Change detection data:
::::
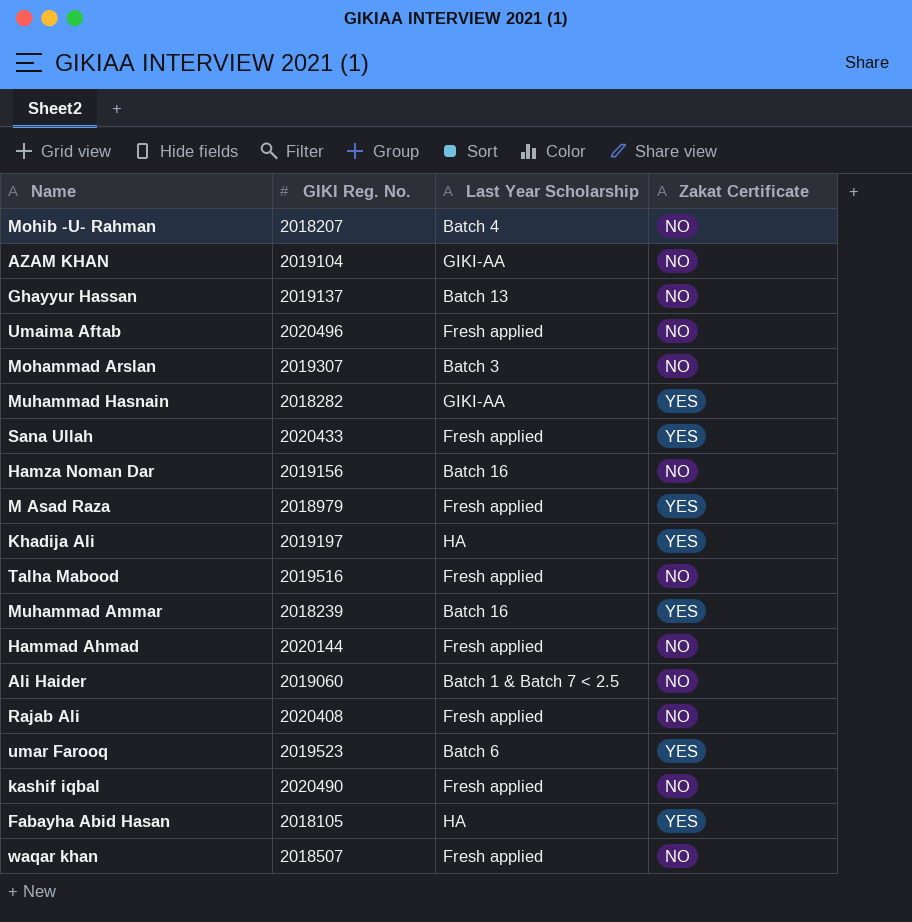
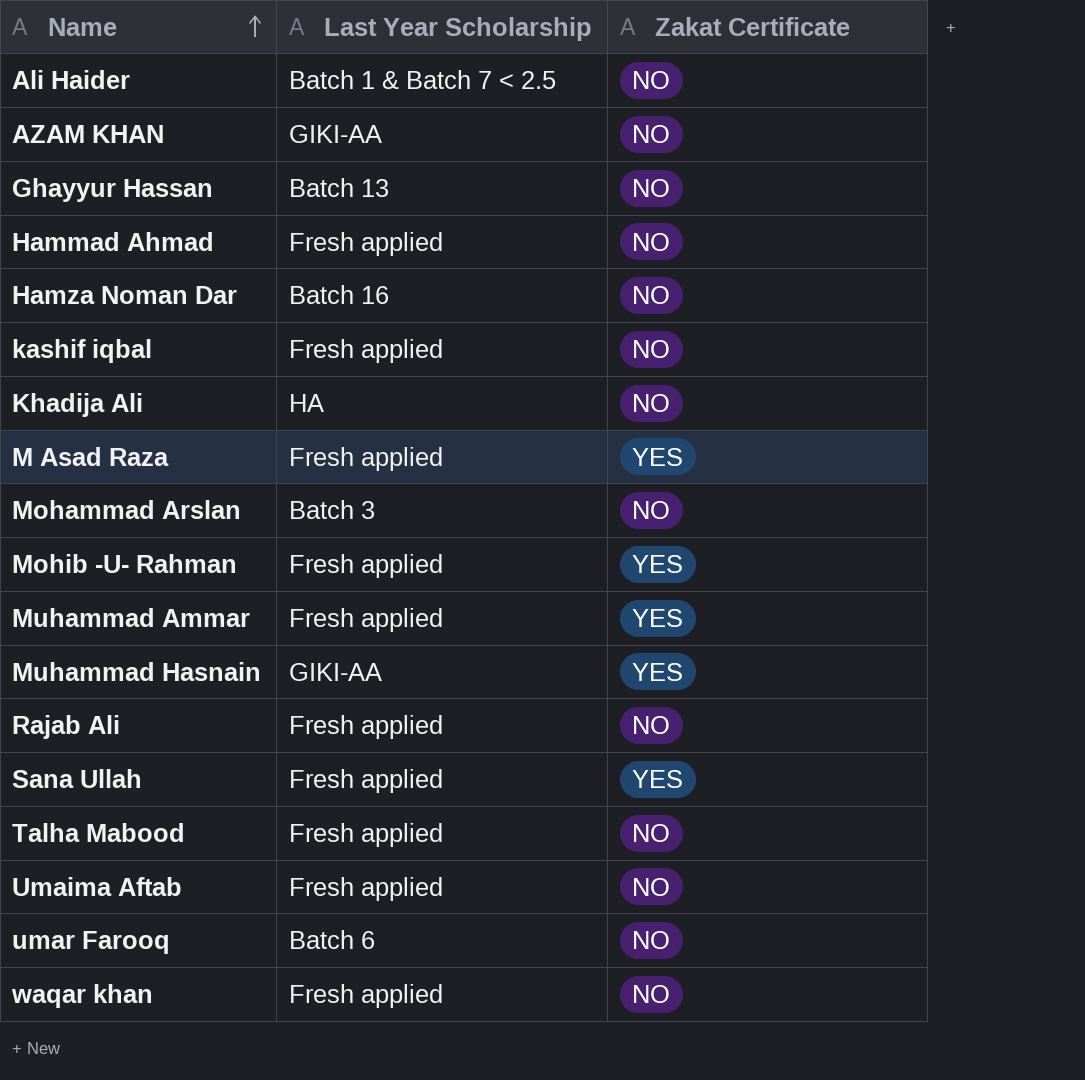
row order: none -> Name ascending
column GIKI Reg. No. | position: 2 -> none
row Fabayha Abid Hasan: 2018105 | HA | YES -> none
Khadija Ali | Zakat Certificate: YES -> NO
Mohib -U- Rahman | Last Year Scholarship: Batch 4 -> Fresh applied
Mohib -U- Rahman | Zakat Certificate: NO -> YES
Muhammad Ammar | Last Year Scholarship: Batch 16 -> Fresh applied
umar Farooq | Zakat Certificate: YES -> NO

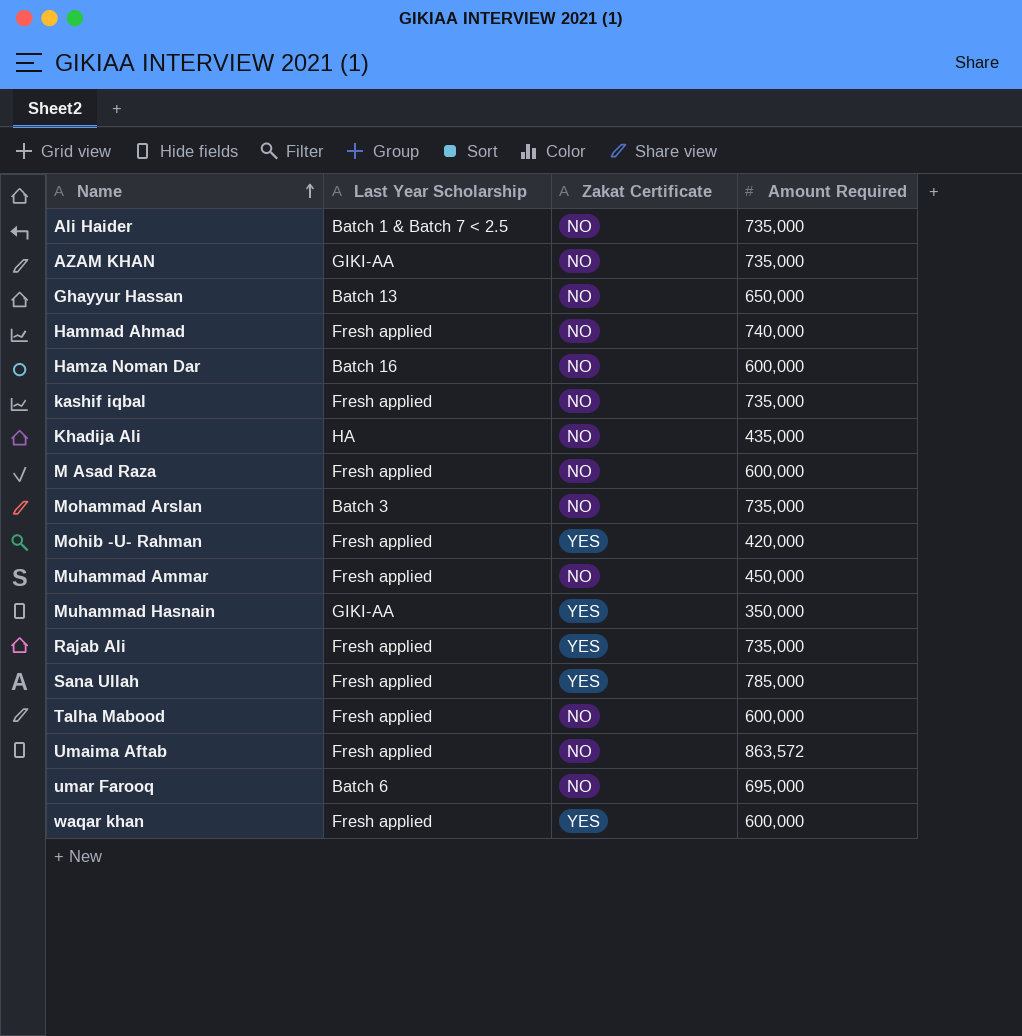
column Amount Required | position: none -> 4
M Asad Raza | Zakat Certificate: YES -> NO
Muhammad Ammar | Zakat Certificate: YES -> NO
Rajab Ali | Zakat Certificate: NO -> YES
waqar khan | Zakat Certificate: NO -> YES

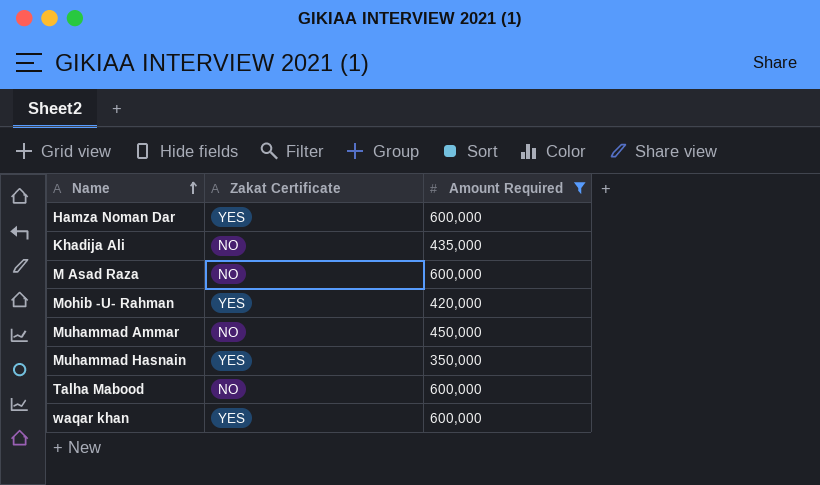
filter: none -> Amount Required <= 600,000
column Last Year Scholarship | position: 2 -> none
Hamza Noman Dar | Zakat Certificate: NO -> YES

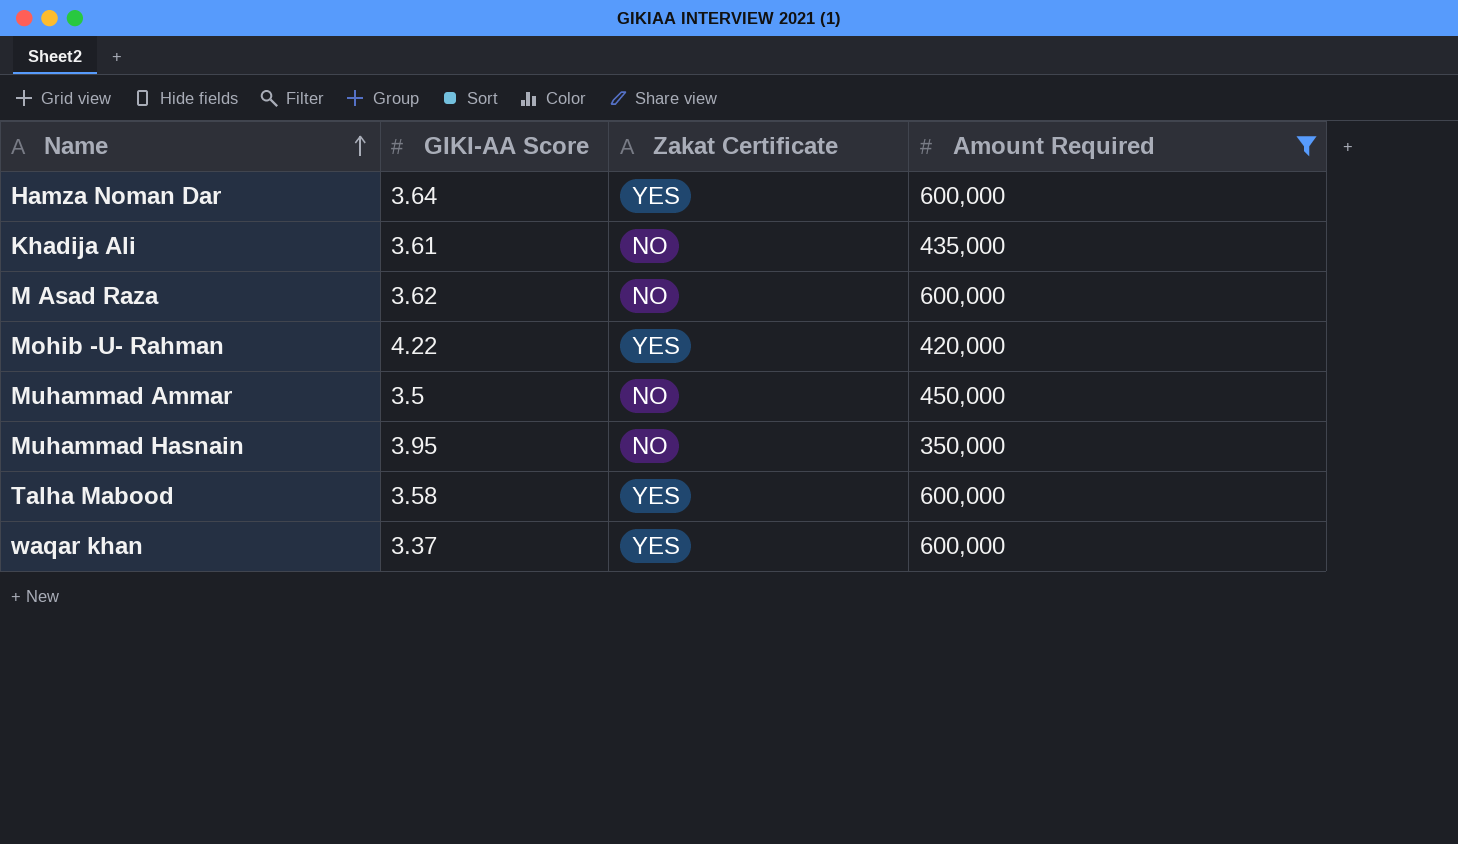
column GIKI-AA Score | position: none -> 2
Muhammad Hasnain | Zakat Certificate: YES -> NO
Talha Mabood | Zakat Certificate: NO -> YES

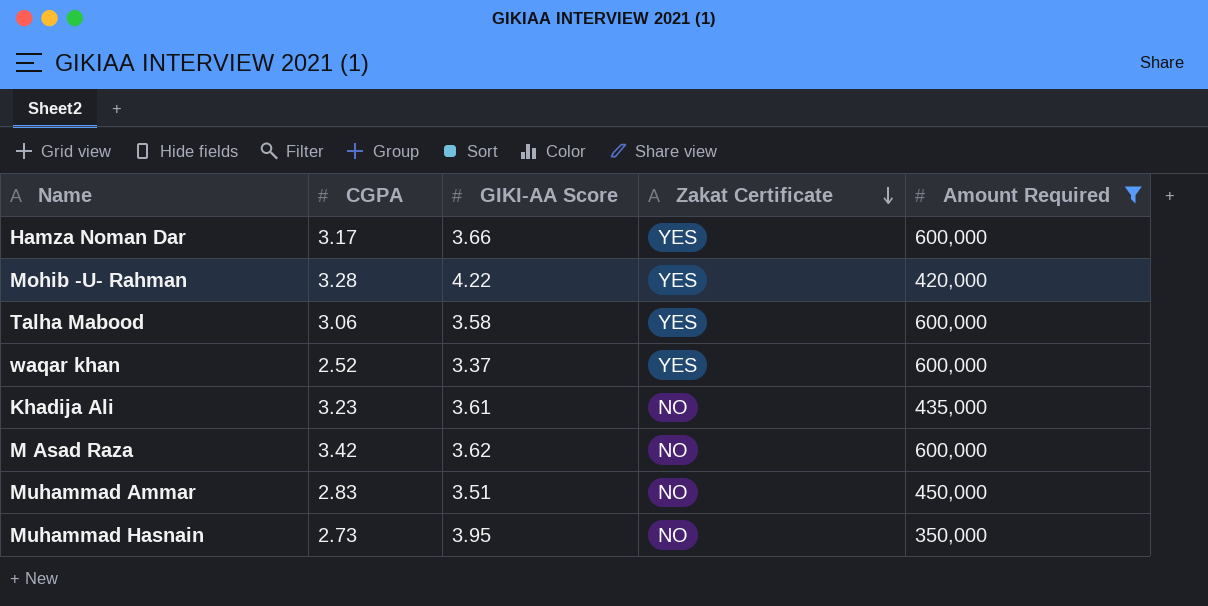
row order: Name ascending -> Zakat Certificate descending
column CGPA | position: none -> 2
Hamza Noman Dar | GIKI-AA Score: 3.64 -> 3.66
Muhammad Ammar | GIKI-AA Score: 3.5 -> 3.51

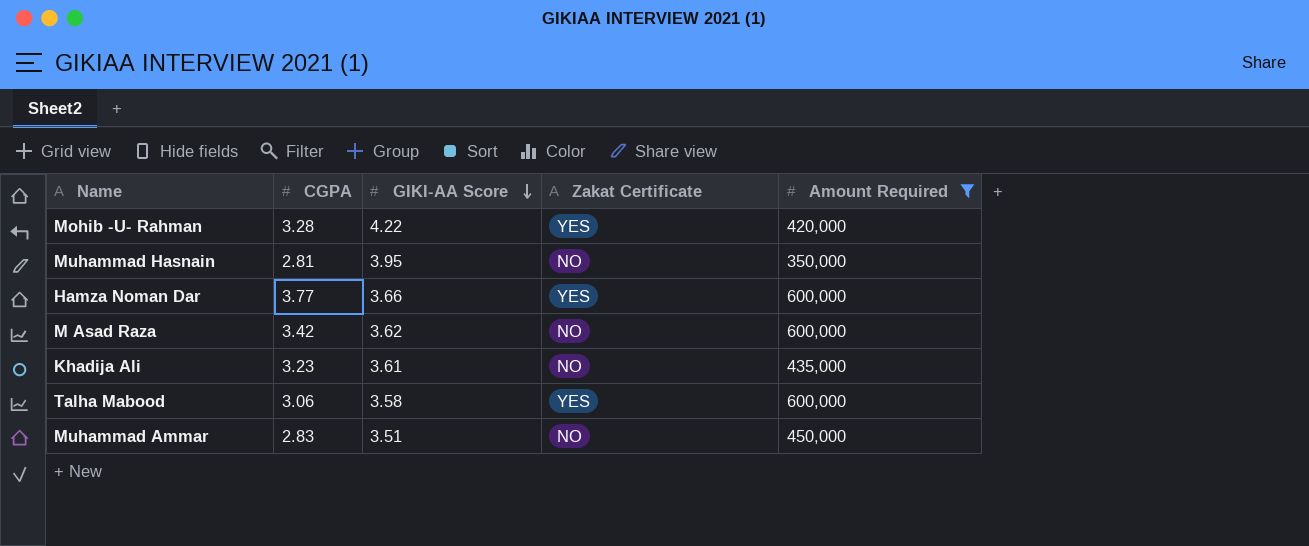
row order: Zakat Certificate descending -> GIKI-AA Score descending
row waqar khan: 2.52 | 3.37 | YES | 600,000 -> none
Muhammad Hasnain | CGPA: 2.73 -> 2.81
Hamza Noman Dar | CGPA: 3.17 -> 3.77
::::
== TASK DETAILS ==
Using the entries, return every line where the word "Rahman" can be found.

== RESPONSE ==
Mohib -U- Rahman | Last Year Scholarship: Batch 4 -> Fresh applied
Mohib -U- Rahman | Zakat Certificate: NO -> YES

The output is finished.